Published:November 13, 2014DOI:


      • The total score on the newly derived 2-item PSEQ-2 is highly correlated with that of the original PSEQ and it has comparable, but weaker, psychometric properties.
      • In clinical or research settings where time is limited or there is a need for just an indication of pain self-efficacy beliefs, the PSEQ-2 is robust and should suffice.
      • If time is not so constrained and a more comprehensive and reliable assessment of pain-self-efficacy is sought, the full PSEQ is recommended.

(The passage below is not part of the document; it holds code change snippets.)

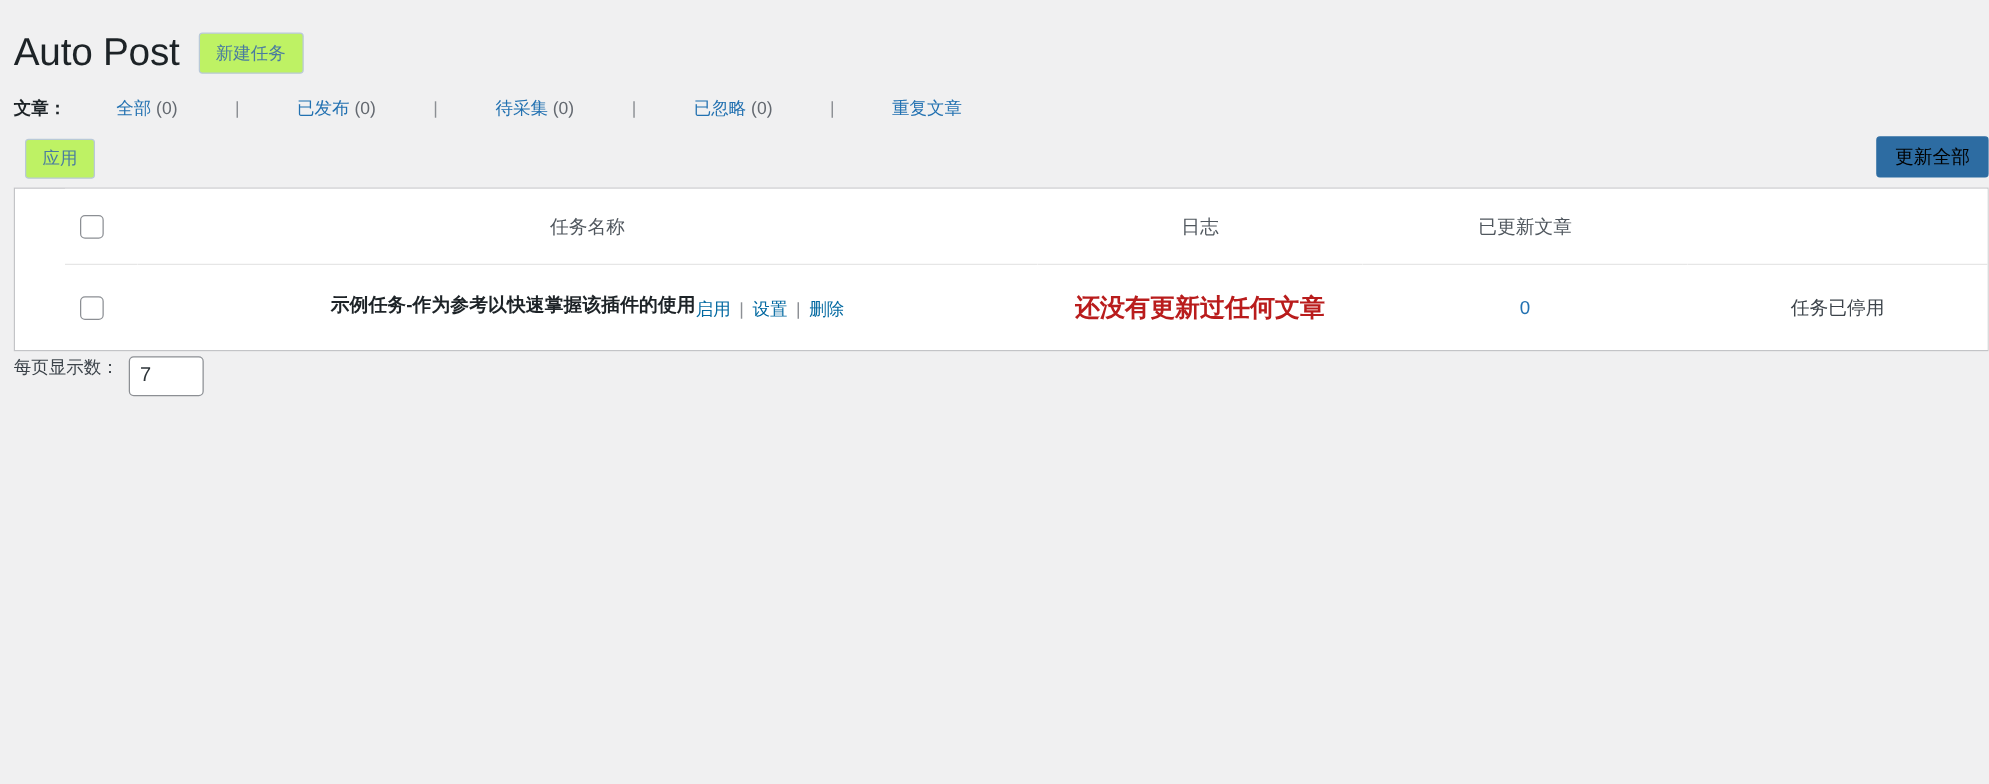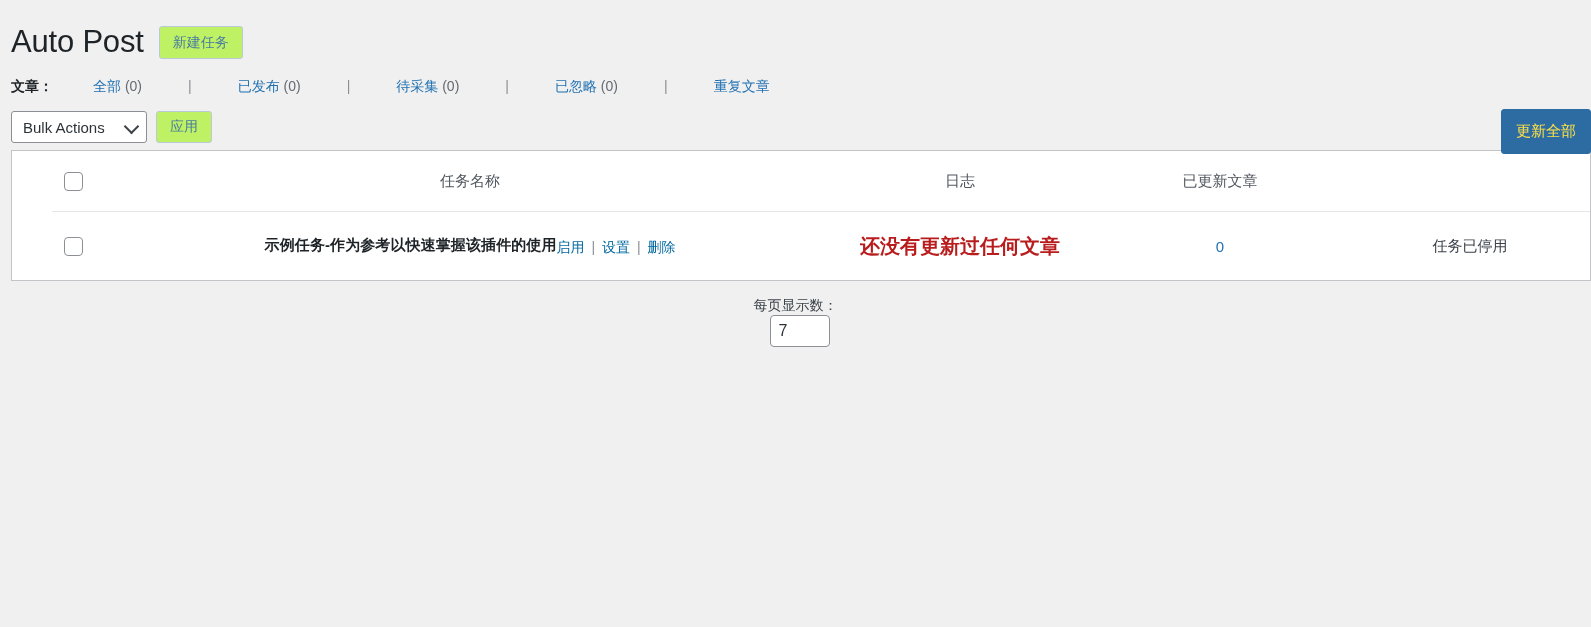--- a/index.html
+++ b/index.html
@@ -314,10 +314,6 @@
   </ul>
 
   <div class="tablenav">
-    <div class="bulk-select">
-      <span>Bulk Actions</span>
-      <span class="chev"></span>
-    </div>
     <button class="btn-secondary">应用</button>
     <button class="btn-primary">更新全部</button>
   </div>

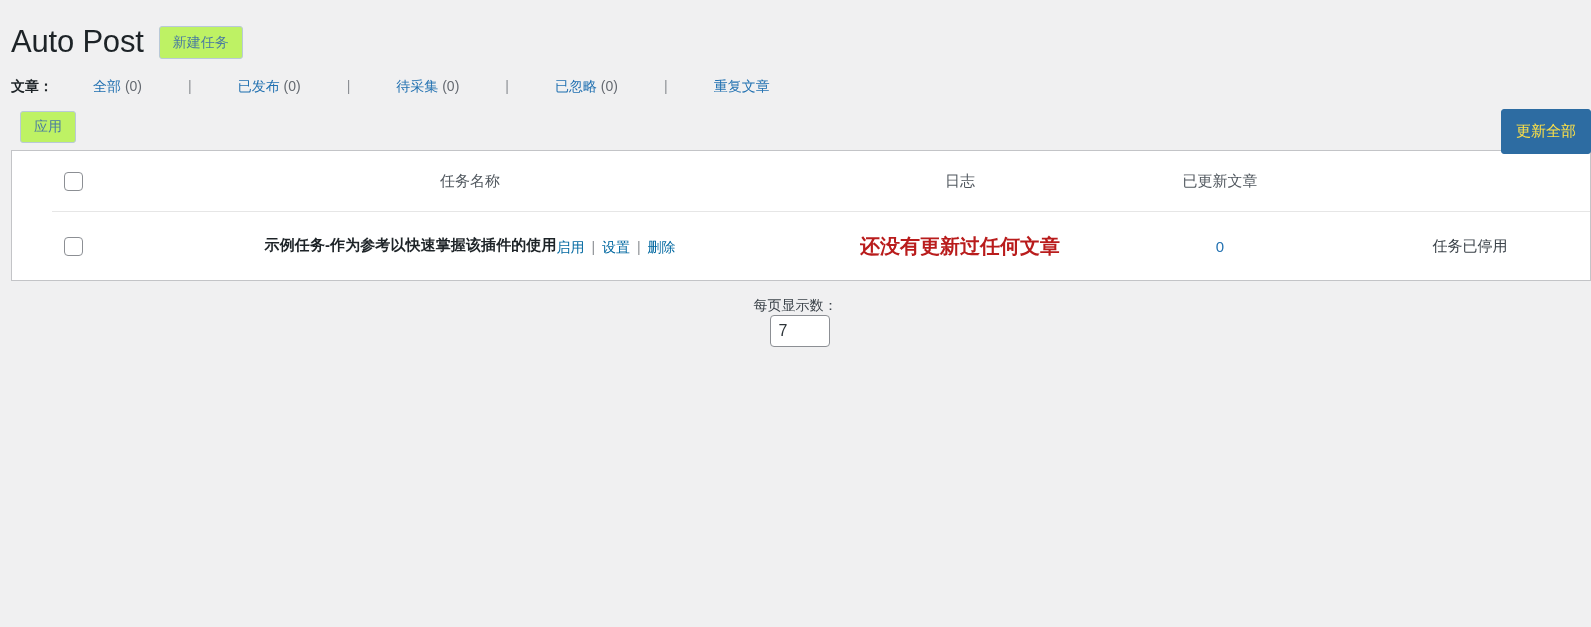--- a/index.html
+++ b/index.html
@@ -146,12 +146,12 @@
     display: inline-flex;
     align-items: center;
     justify-content: center;
-    height: 45px;
+    height: 33px;
     box-sizing: border-box;
     background: #2d6ca2;
     border: 1px solid #2d6ca2;
     border-radius: 3px;
-    color: #fde047;
+    color: #000000;
     font-size: 15px;
     padding: 11px 14px;
     cursor: pointer;

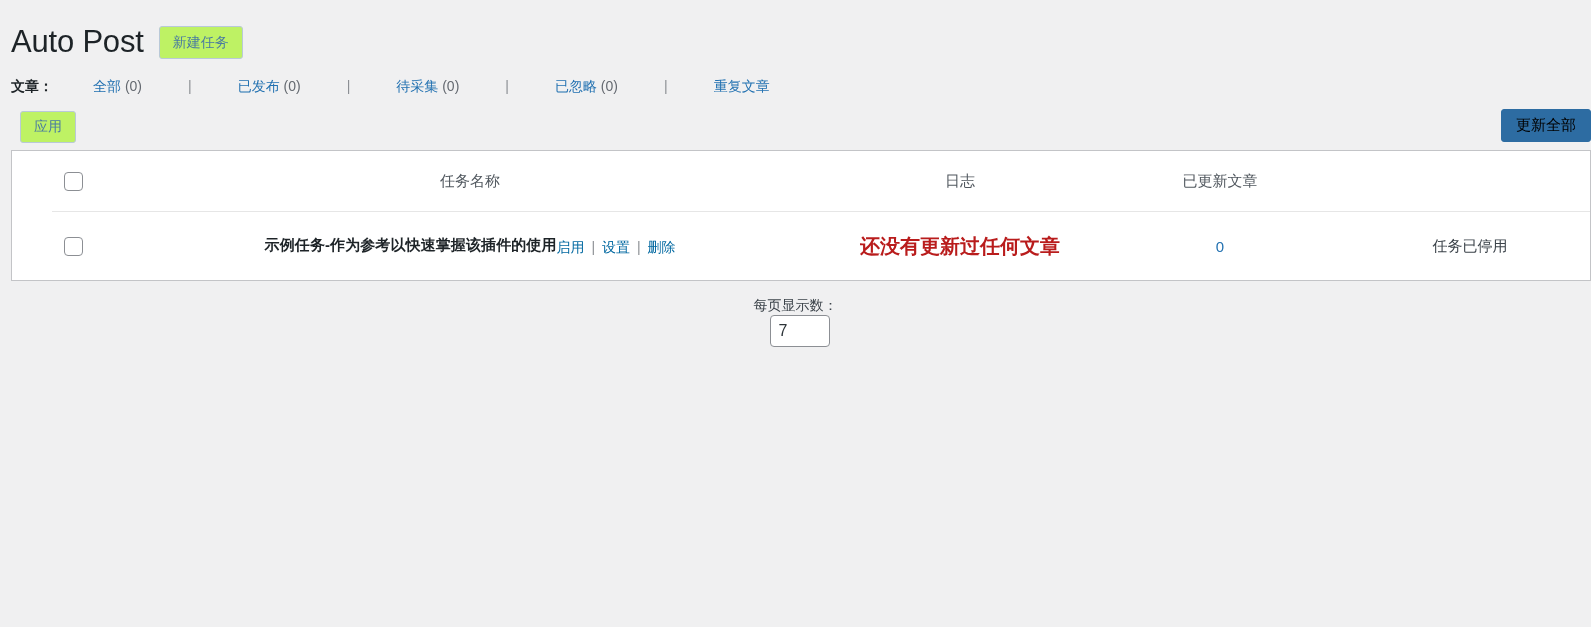--- a/index.html
+++ b/index.html
@@ -253,11 +253,10 @@
   
   .perpage {
     display: flex;
-    align-items: center;
-    margin-top: 16px;
-    font-size: 14px;
-    color: #3c434a;
-    flex-direction: column;
+    align-items: flex-start;
+    margin-top: 4px;
+    font-size: 14px;
+    color: #3c434a;
   }
   .perpage label {
     white-space: nowrap;

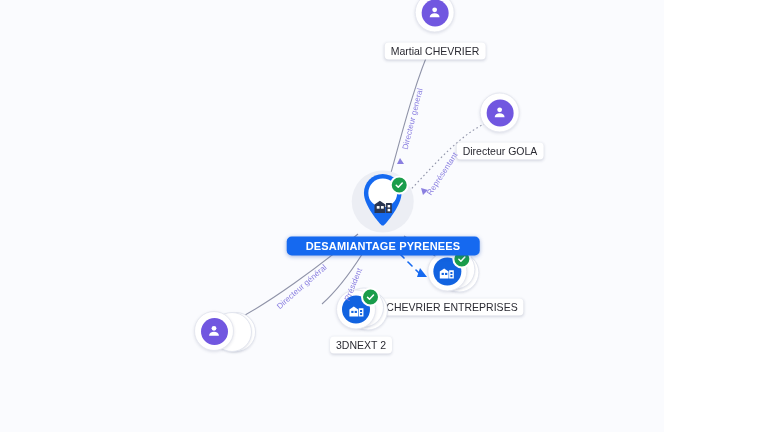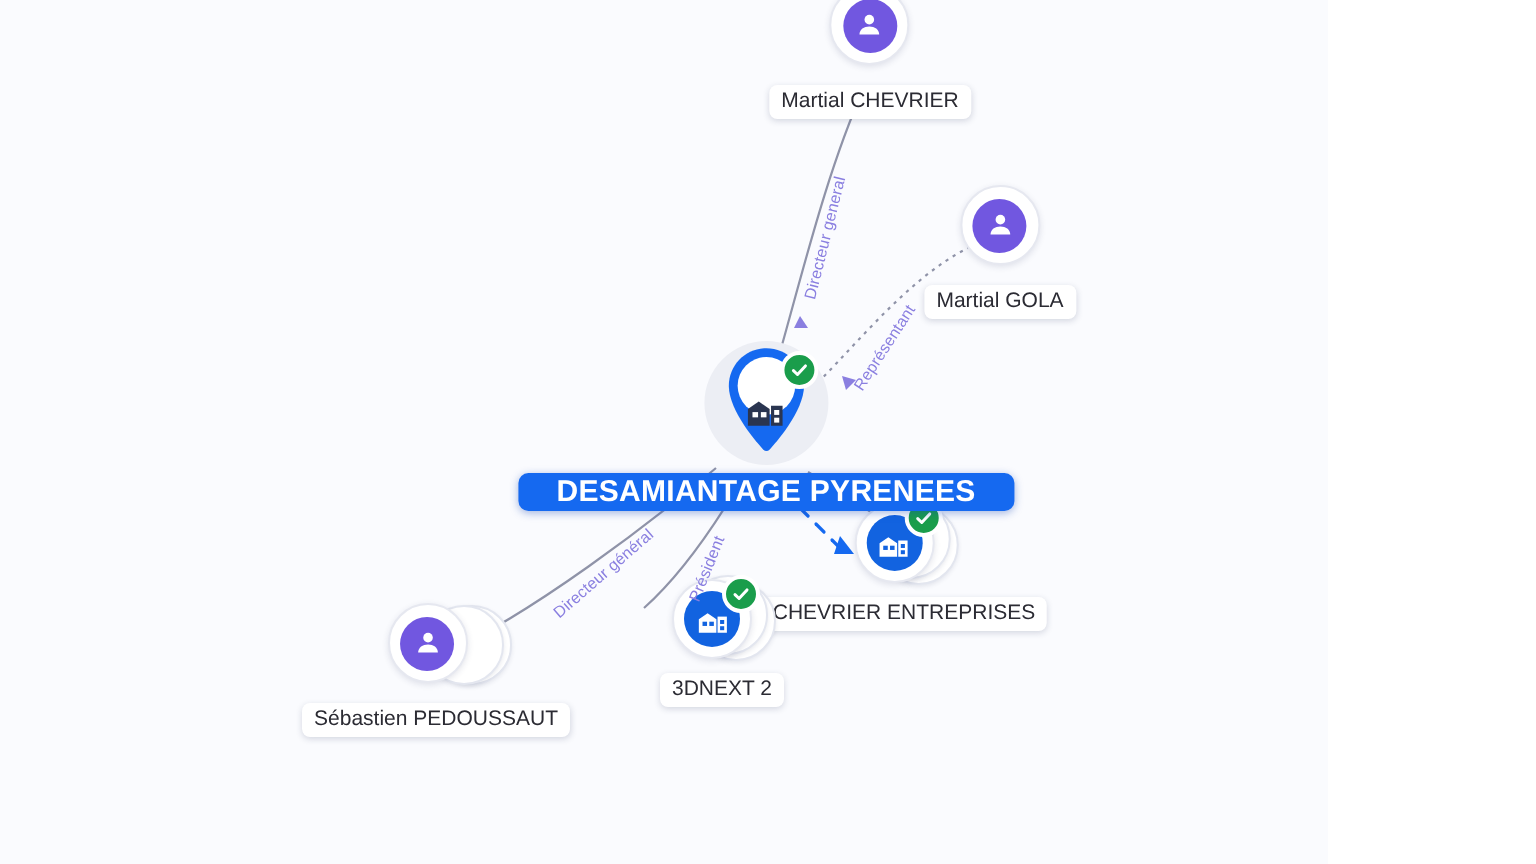--- a/index.html
+++ b/index.html
@@ -201,7 +201,7 @@
         </div>
       </div>
     </div>
-    <div class="caption">Martial GOLA</div>
+    <div class="caption">Directeur GOLA</div>
   </div>
 
   <div class="node" id="node-center" style="left:383px; top:212px;">

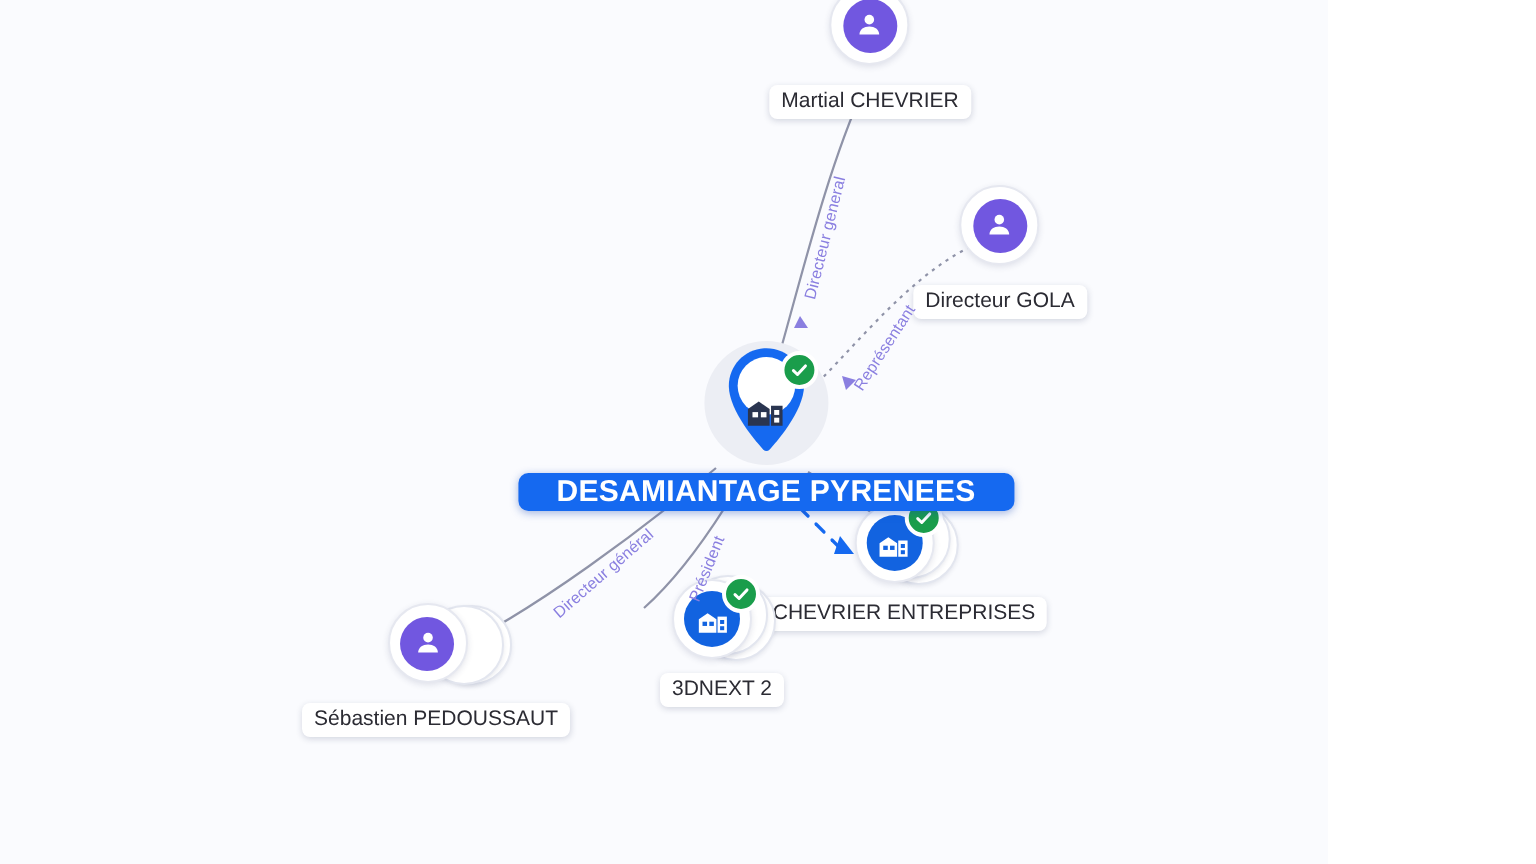--- a/index.html
+++ b/index.html
@@ -105,7 +105,7 @@
   .caption.primary {
     background: #1569f0;
     color: #ffffff;
-    font-size: 15px;
+    font-size: 11px;
     font-weight: 700;
     letter-spacing: .15px;
     padding: 3px 19px;

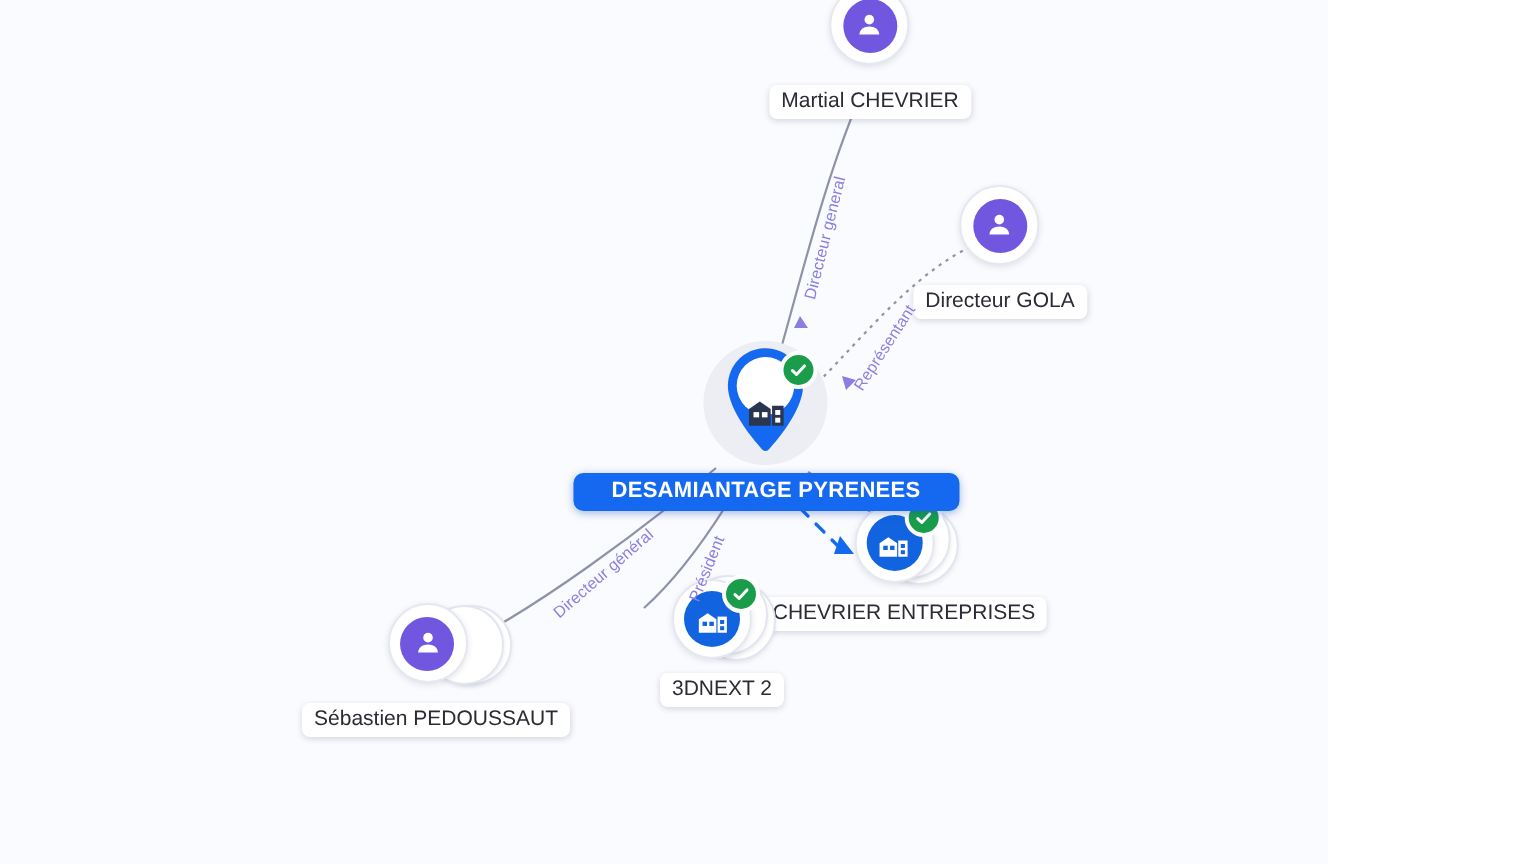--- a/index.html
+++ b/index.html
@@ -295,7 +295,6 @@
         </div>
       </div>
     </div>
-    <div class="caption">Sébastien PEDOUSSAUT</div>
   </div>
 
   <div class="edge-label" id="lbl-0" style="left: 405px; top: 145px; transform: rotate(-76deg);">Directeur general</div>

      The Pain Self-Efficacy Questionnaire (PSEQ) is an established 10-item measure of pain self-efficacy that is widely used in clinical and research settings. However, a shorter measure would reduce patient and researcher burden and save valuable time in busy clinical settings. The aim of this study was to develop and confirm the psychometric properties of a valid and reliable 2-item short form of the PSEQ (PSEQ-2). We used a large sample of 1,418 chronic pain patients, which we randomly split into 2 smaller groups. We identified the 2 short-form items in Sample 1 and confirmed their properties in Sample 2. In order to identify the 2 items for the short-form measure, we selected the first item based on the highest item-total correlation. The second item was identified after a series of additional analyses. The 2 items identified from the PSEQ reflected confidence in one's ability to work and lead a normal life despite pain. The PSEQ-2's validity and internal consistency were found to be sound. Test-retest reliability, sensitivity to change, and convergent validity were confirmed in a separate patient sample (n = 140) that had recently completed an intervention designed, in part, to modify self-efficacy beliefs. The PSEQ-2 appears to be a robust measure of pain self-efficacy.


      Pain self-efficacy is a belief in one's ability to carry out activities even when in pain and is important in coping effectively with pain. A short measure of pain self-efficacy was developed and evaluated. It appears to be suitable for use in clinical and research settings.